How to Prevent Rollbacks in MongoDB

Onyancha Brian Henry

Replication in MongoDB involves replica sets by members with an architecture of a primary and secondary members but at times with a non data bearing member called an arbiter. The replication process is that, whenever the data has been written to the primary node, the changes are recorded on an oplog file from which the secondary members apply the same changes. Read operations can be made from any data bearing member hence creating a scenario commonly known as High Availability.

However, in some cases the secondary members may fail to catch up with the primary in making changes and in case the primary node fails before these changes have been applied, one will be forced to resync the whole cluster so that they can be in the same data state.

What is a Rollback?

This is an automatic failover feature in MongoDB where the primary node in a replica set may fail while making changes which unfortunately end up not being  reflected to the secondary members in time from the oplog hence need to revert the state of the primary to one before the changes were made.
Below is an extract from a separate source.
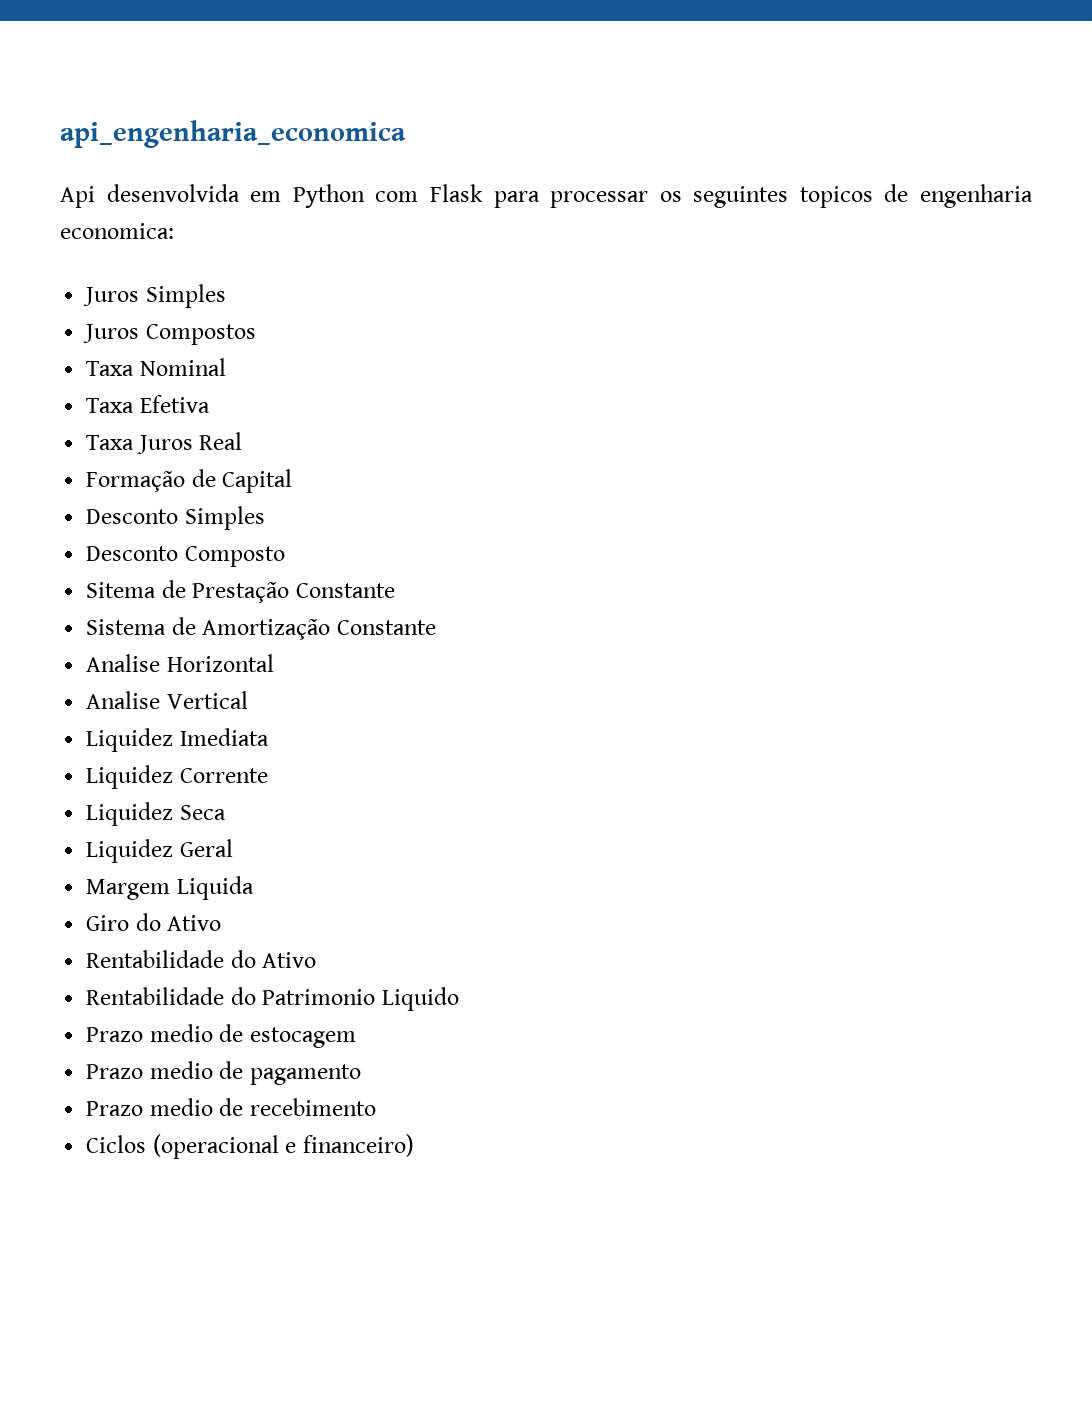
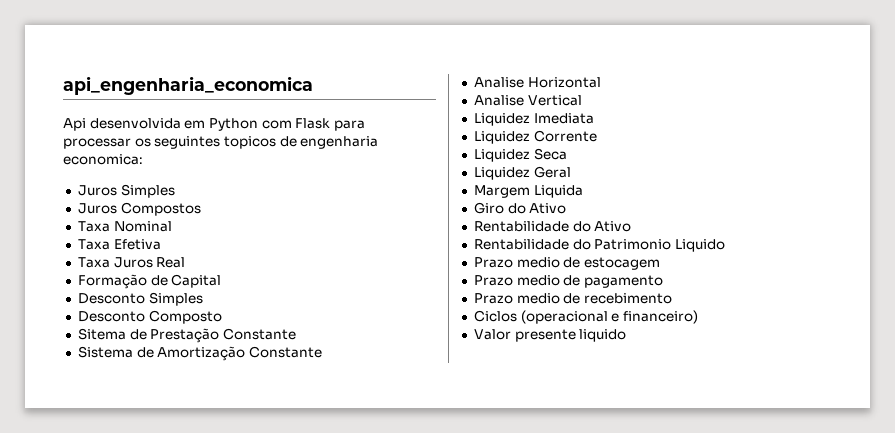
(414, 1145) none -> [473,329,627,342] // Valor presente liquido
Rollbacks are therefore necessary only when the primary has accepted to write the operations which have not been replicated to the secondary members before the primary steps down due to some reason such as network partition. If in case the write operations manage to be replicated in one of the members which is available and accessible to a majority of the replica set, a rollback will not happen.

The main reason behind rollbacks in MongoDB is to keep data consistency for all members and therefore, when the primary rejoins the replica set, if its changes have not been applied to the secondary members, it will be reverted to the state before the failure.

However, rollbacks should be rare or rather avoided in MongoDB as they may result in a lot of data loss and consequently affecting operation of connected applications to the database.           

MongoDB Rollback Process

Let us  consider a three-members replica set with A as the primary, B and C as the secondary members. We will be populating data to A and at the same time trigger some network partitioning to B and C. We will be using MongoDB version 4.2 and Atlas in this test.

First we will get the status of the replica set by running the command rs.status() on the mongo shell  

MongoDB Enterprise Cluster0-shard-0:PRIMARY> rs.status()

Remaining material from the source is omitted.